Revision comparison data
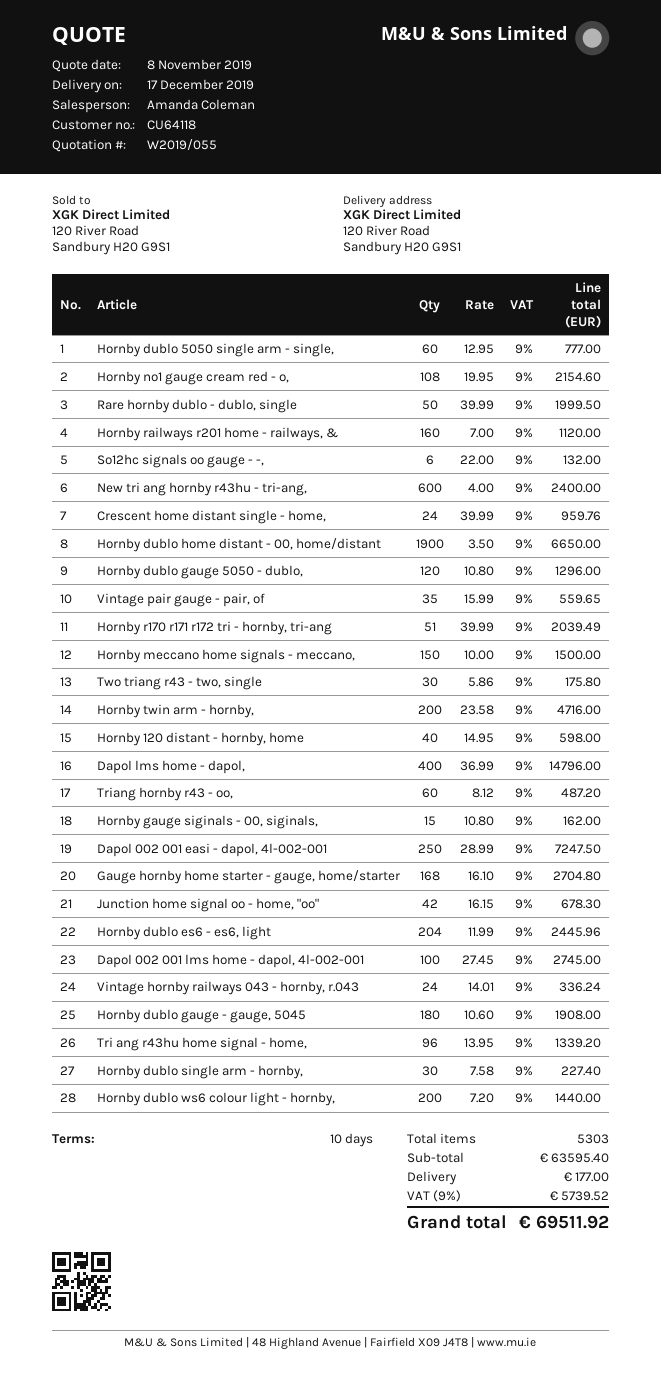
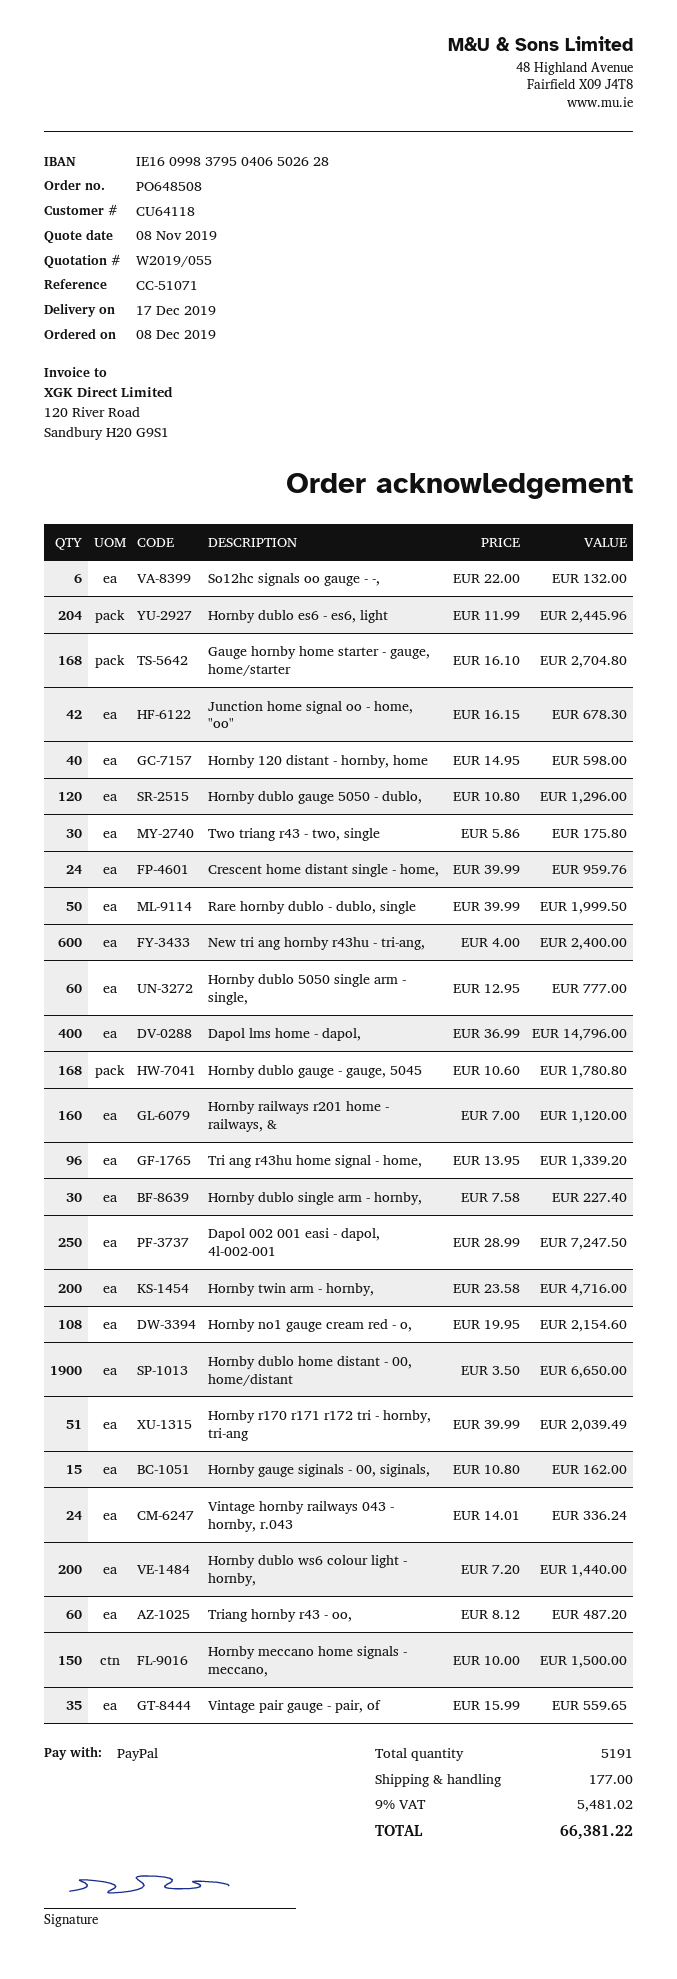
Dapol 002 001 lms home - dapol, 4l-002-001: 100 x 27.45 = 2745.00 -> none
Hornby dublo gauge - gauge, 5045: 180 x 10.60 = 1908.00 -> 168 x 10.60 = 1780.80
total quantity: 5303 -> 5191
tax: 9% = 5739.52 -> 9% = 5481.02
total: 69511.92 -> 66381.22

_YOUR TASK_.
Repeat the entries exactly. Any picture is to be left out.

_REPLY_.
Dapol 002 001 lms home - dapol, 4l-002-001: 100 x 27.45 = 2745.00 -> none
Hornby dublo gauge - gauge, 5045: 180 x 10.60 = 1908.00 -> 168 x 10.60 = 1780.80
total quantity: 5303 -> 5191
tax: 9% = 5739.52 -> 9% = 5481.02
total: 69511.92 -> 66381.22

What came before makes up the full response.